Les offensives citoyennes pour protéger les territoires

illustration : anne villeneuve

Nouveaux condos en vue? Aux armes, citoyens!
Que faire devant le laxisme des pouvoirs publics quand un pan de nature est menacé par un projet immobilier ou un développement quelconque? On se mobilise et on trouve du financement pour acheter les terres convoitées et on les transforme en aire protégée privée, comme le mont Pinacle, dans les Cantons-de-l’Est, ou la nouvelle réserve naturelle Alfred-Kelly, dans les Laurentides. «Même si ces initiatives sont souvent méconnues du grand public, de plus en plus de citoyens se mobilisent et sont portés à se regrouper lorsqu’ils sont mécontents», constate Caroline Cormier, présidente du Réseau de milieux naturels protégés, qui compte une soixantaine de membres au Québec. Et pour ce faire, nul besoin de Facebook ou de Twitter. «Il y a 10 ans, il a été relativement facile de se concerter entre citoyens voisins, dans la petite ville de Prévost, et de se liguer contre le projet de terrain de golf, de condos et de glissades d’eau en bois traité, indique Claude Bourque, président du Comité régional pour la protection des falaises. Sans nous, on aurait aujourd’hui 16 km2 de constructions en lieu et place de la réserve Alfred-Kelly.»

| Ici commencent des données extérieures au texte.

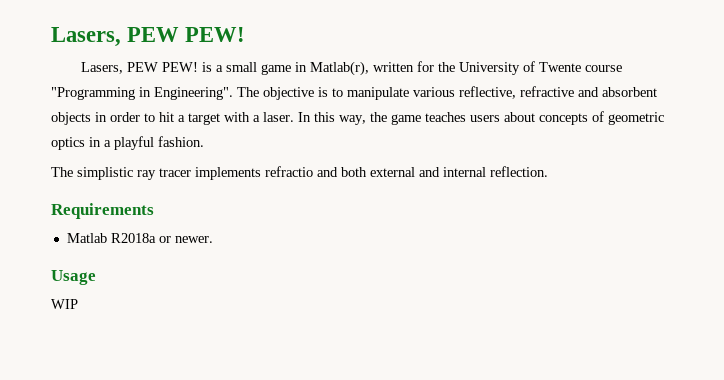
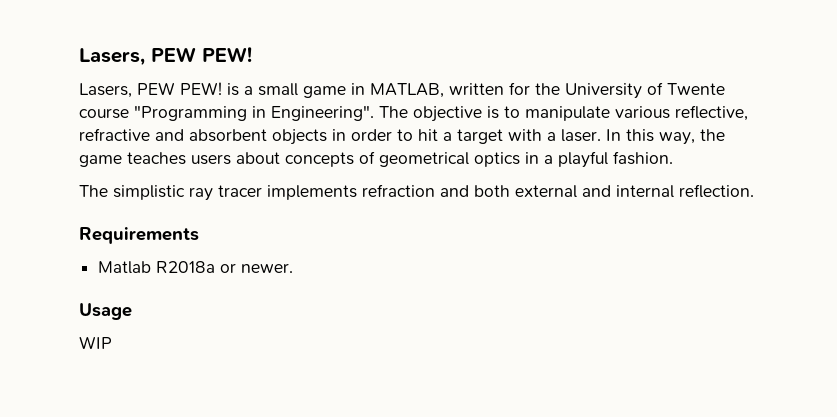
- Lasers, PEW PEW! is a small game in Matlab(r), written for the University of Twente course "Programming in Engineering".
+ Lasers, PEW PEW! is a small game in MATLAB, written for the University of Twente course "Programming in Engineering".
- In this way, the game teaches users about concepts of geometric optics in a playful fashion.
+ In this way, the game teaches users about concepts of geometrical optics in a playful fashion.
- The simplistic ray tracer implements refractio and both external and internal reflection.
+ The simplistic ray tracer implements refraction and both external and internal reflection.

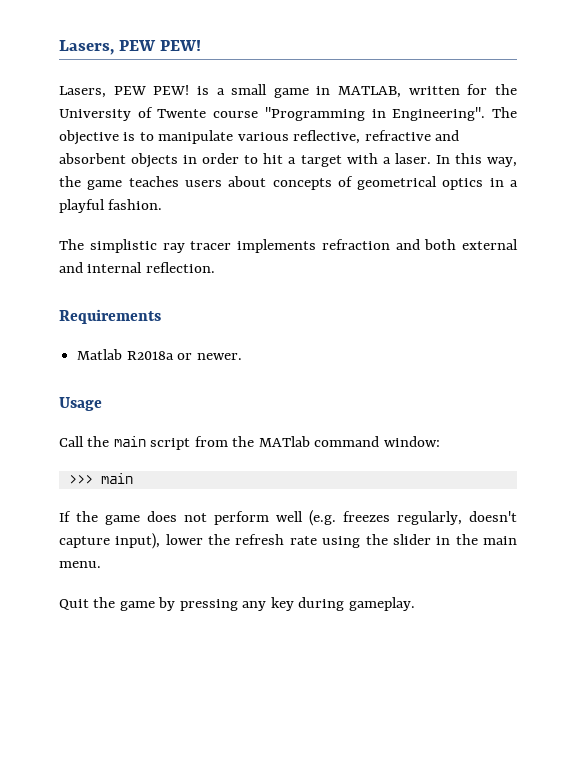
- WIP
+ Call the main script from the MATlab command window:
+ >>> main
+ If the game does not perform well (e.g. freezes regularly, doesn't capture input), lower the refresh rate using the slider in the main menu.
+ Quit the game by pressing any key during gameplay.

Comme on s’en doute, c’est surtout dans les terrains de jeux des Montréalais que sont la Montérégie, les Cantons-de-l’Est et les Lau­rentides que naissent ces offensives citoyennes, là où les pressions humaines sont les plus fortes, là où des promoteurs disposent d’un bassin potentiel de villégia­teurs et de résidents. Grâce à la mobilisation des citoyens, des propriétaires contigus accordent désormais des servitudes de conservation sur leurs terres, des municipalités embarquent d’elles-mêmes dans des projets de conservation ou de bandes vertes lors du développement du territoire, et il existe des incitatifs fiscaux pour que les propriétaires offrent certains de leurs terrains au bénéfice de fiducies foncières.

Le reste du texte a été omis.